I love reading all the interesting and impressive analytics work being done out there. There are so many people doing so many interesting things in Soccer Analytics TwitterTM, and it’s truly amazing to me how much great work is being done. I wanted to make one suggestion to the community though: slow down, explain what you’re doing step-by-step, and be as clear as possible.
I have a Ph.D. in Political Science, with a minor field of quantitative methodology. I teach two difference research methods courses at a university, have won awards for articles in methods journals, and have worked as a statistical consultant for multiple political organizations. I don’t say this because I think it’s particularly impressive, I say it to establish that I’m at least above the average blog reader in my understanding of math and statistics, yet in a significant amount of articles I read, can’t figure out what people are doing. If I can’t understand, I assume I’m not the only one. So I wanted to offer some advice for public discussion of statistical methods taken from my own experience and 7 years of teaching.
The math in most cases isn’t particularly complicated – most people are calculating some average or comparing differences in two averages, and I rarely read anything that uses math beyond high school algebra. To be clear, I don’t mean this as a criticism. I’m not at all a believer in fancy stats for the sake of fancy stats, but the actual math isn’t complicated. However when you rush through several steps of the process, present a formula and then move on to your next point without explaining the formula you’re going too fast.
Take a minute, explain the formula fully in words, step by step and point by point. Devote a full paragraph to it, making sure that the reader could re-create exactly what you’re doing without inferring what any steps are
Slow down some more
When you think you’ve slowed down enough and have explained it thoroughly enough, you still probably haven’t. There’s a company out there who asks potential employees to describe how they’d cook an egg. Some people say “You toss the egg in the pan, wait a couple minutes, and then put it on a plate.” Those people don’t get hired. Others say “You get an egg out of the refrigerator. Then you put a small pan on top of a burner on the stove. Then you turn the burner on to high, waiting 2 minutes to let the pan get hot. Then you crack the egg on the side of the pan, separate the shell, and drop the inside into the pan.” etc…these are the people who get hired, and this is the level of detail you should aspire to.

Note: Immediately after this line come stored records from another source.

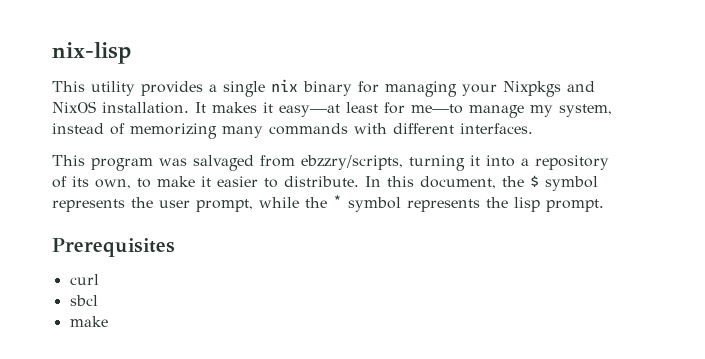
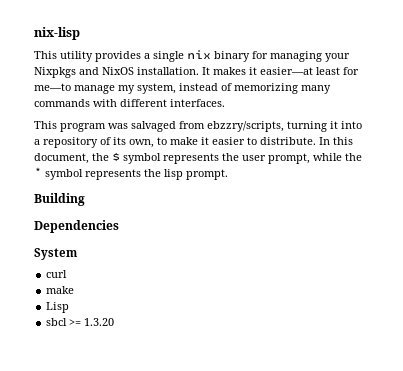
[279,104,340,117] easy—at -> [260,67,313,75] easier—at
[52,238,175,257] Prerequisites -> [34,193,85,206] [34,220,119,233] [34,248,78,260] Building // Dependencies // System
(99, 279) none -> [46,286,75,294] [46,302,70,313] // make // Lisp
[69,316,108,327] // make -> [69,318,115,326] >= 1.3.20

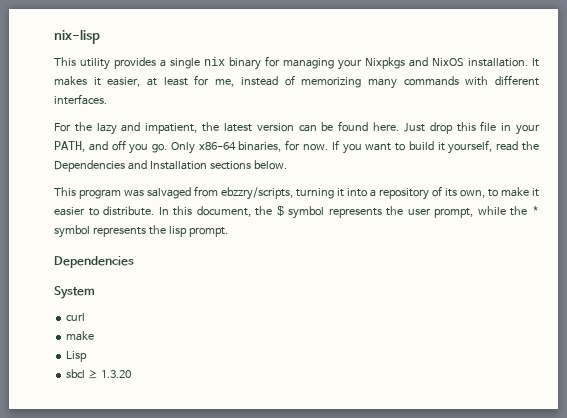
[260,67,359,75] [34,83,176,94] easier—at least for me—to manage my system, -> [107,75,235,87] easier, at least for me,
(225, 103) none -> [54,121,540,135] [54,140,539,154] [54,160,287,172] // For the lazy and impatient, the latest version can be found here. Just drop this file in your PATH, and off you go. Only x86-64 binaries, for now. If you want to build it yourself, read the Dependencies and Installation sections below.
[34,193,85,206] // Building -> (228, 232) none
[69,319,82,326] >= -> [88,370,99,379] ≥

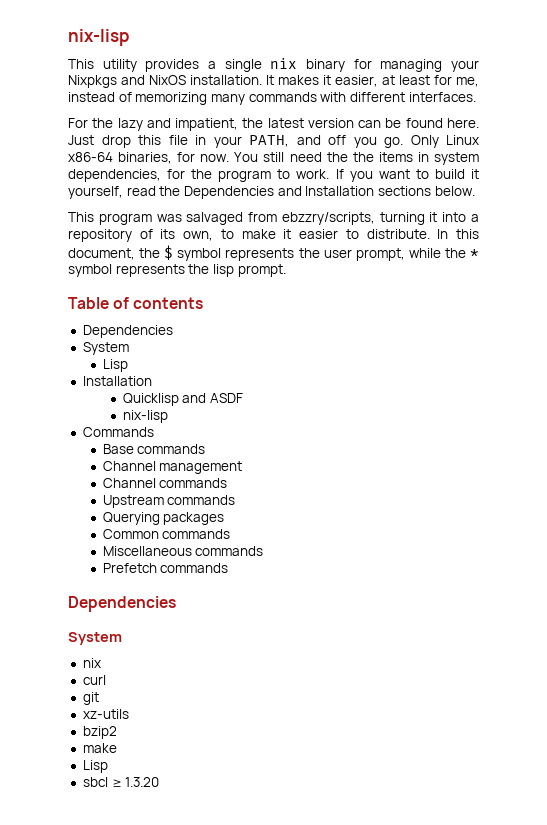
(195, 148) none -> [446,135,479,145] Linux
(328, 147) none -> [234,152,479,165] [68,169,330,182] You still need the the items in system dependencies, for the program to work.
[54,256,134,268] [54,286,95,299] [66,313,86,321] // Dependencies // System // curl -> [68,297,204,309] [82,325,173,338] [82,342,129,355] [102,359,128,372] [82,376,152,386] [122,393,244,406] [122,410,168,423] [82,427,154,437] [102,444,206,454] [102,461,243,474] [102,478,228,488] [102,495,236,508] [102,512,225,525] [102,529,231,539] [102,546,264,556] [102,563,229,573] [68,596,176,612] [68,632,122,645] [82,658,101,668] [82,675,106,685] [82,692,99,705] [82,709,129,719] [82,726,117,739] // Table of contents // Dependencies // System // Lisp // Installation // Quicklisp and ASDF // nix-lisp // Commands // Base commands // Channel management // Channel commands // Upstream commands // Querying packages // Common commands // Miscellaneous commands // Prefetch commands // Dependencies // System // nix // curl // git // xz-utils // bzip2

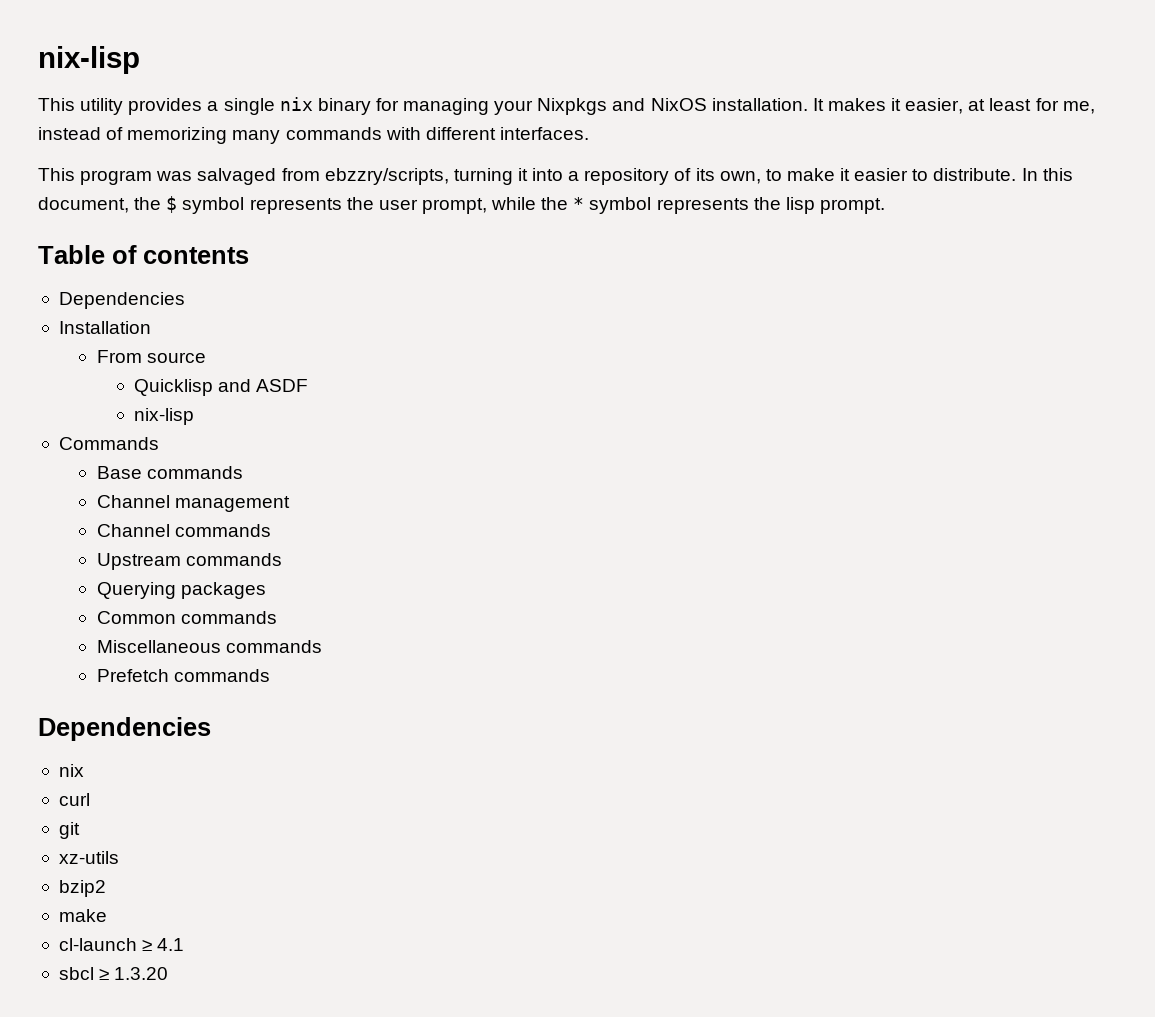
[68,118,479,131] [68,135,479,148] [68,152,479,165] [68,169,479,182] [68,186,475,199] // For the lazy and impatient, the latest version can be found here. Just drop this file in your PATH, and off you go. Only Linux x86-64 binaries, for now. You still need the the items in system dependencies, for the program to work. If you want to build it yourself, read the Dependencies and Installation sections below. -> (589, 133) none
[82,342,129,355] [102,359,128,372] [82,376,152,386] System // Lisp // Installation -> [58,321,151,334] [96,350,206,363] Installation // From source
[68,632,122,645] // System -> (211, 729) none
[82,760,108,773] Lisp -> [58,938,185,951] cl-launch ≥ 4.1

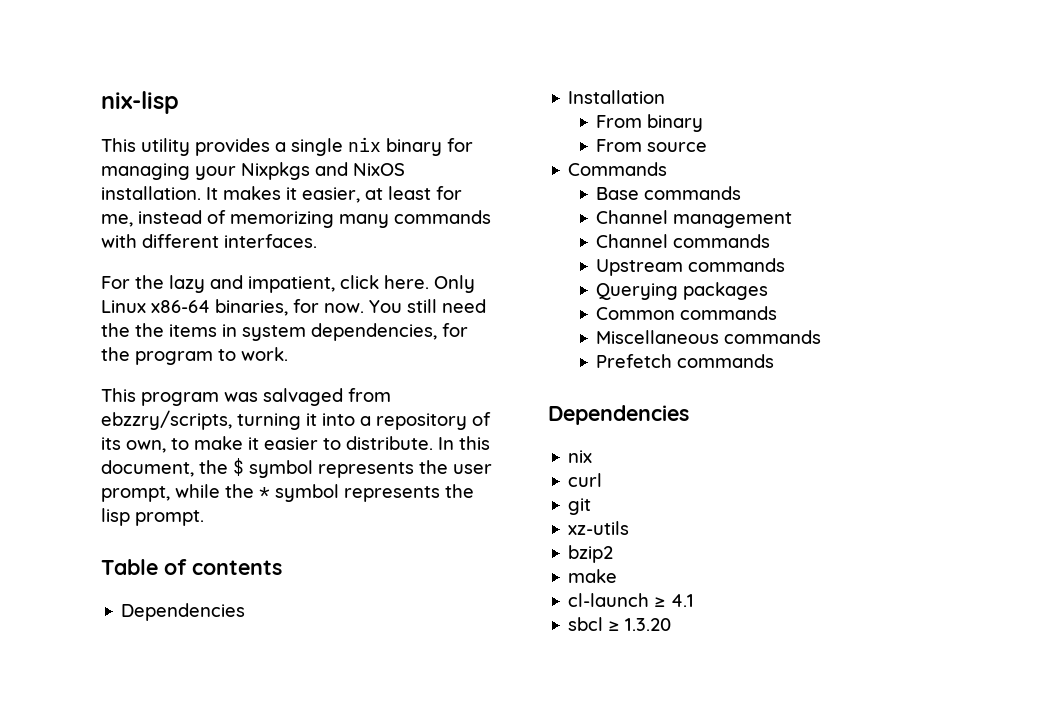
(589, 133) none -> [101,275,475,293] [101,299,486,316] [101,323,468,341] [101,347,288,365] // For the lazy and impatient, click here. Only Linux x86-64 binaries, for now. You still need the the items in system dependencies, for the program to work.
(151, 327) none -> [596,114,704,132] // From binary
[134,379,309,396] [134,408,195,425] // Quicklisp and ASDF // nix-lisp -> (708, 147) none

Create a separate paragraph with the formula itself. Explain each term in the formula. Walk the reader through a sample calculation. Explain the results.
Never Use Jargon when Regular Words Work
Jargon is created for specialists who need to communicate specific concepts to each other in a very clear, precise way. That’s probably not what you’re trying to do when you blog. Worse, when you start using technical terms without explaining them, you lose a percentage of that audience with every term. Maybe you think xG is a ubiquitous abbreviation that everyone has heard, but a percentage of your readers haven’t. I read articles that reference PDO all the time and for some reason I can never remember what it means. Maybe I’m the only one, but I doubt it. Maybe you think everyone knows what “regression to the mean” is, but I doubt it. Give a half-sentence explanation every time you use a word or phrase that you wouldn’t use outside of Twitter.
There’s likely more advice to be given here, but starting with these three pieces of advice will help the clarity of a lot of the things I see. You have spent a significant of time on your project, so you likely know it better than anyone. That’s both a good thing and a bad thing: you’ve hopefully spent a lot of time thinking it through and have created the best possible measure, but you also likely have a hard time filling in the blanks a new reader will not understand. If you step back and think about this advice it will both expand your audience and expand the audience of analytics in general, which are both worthwhile goals in my opinion.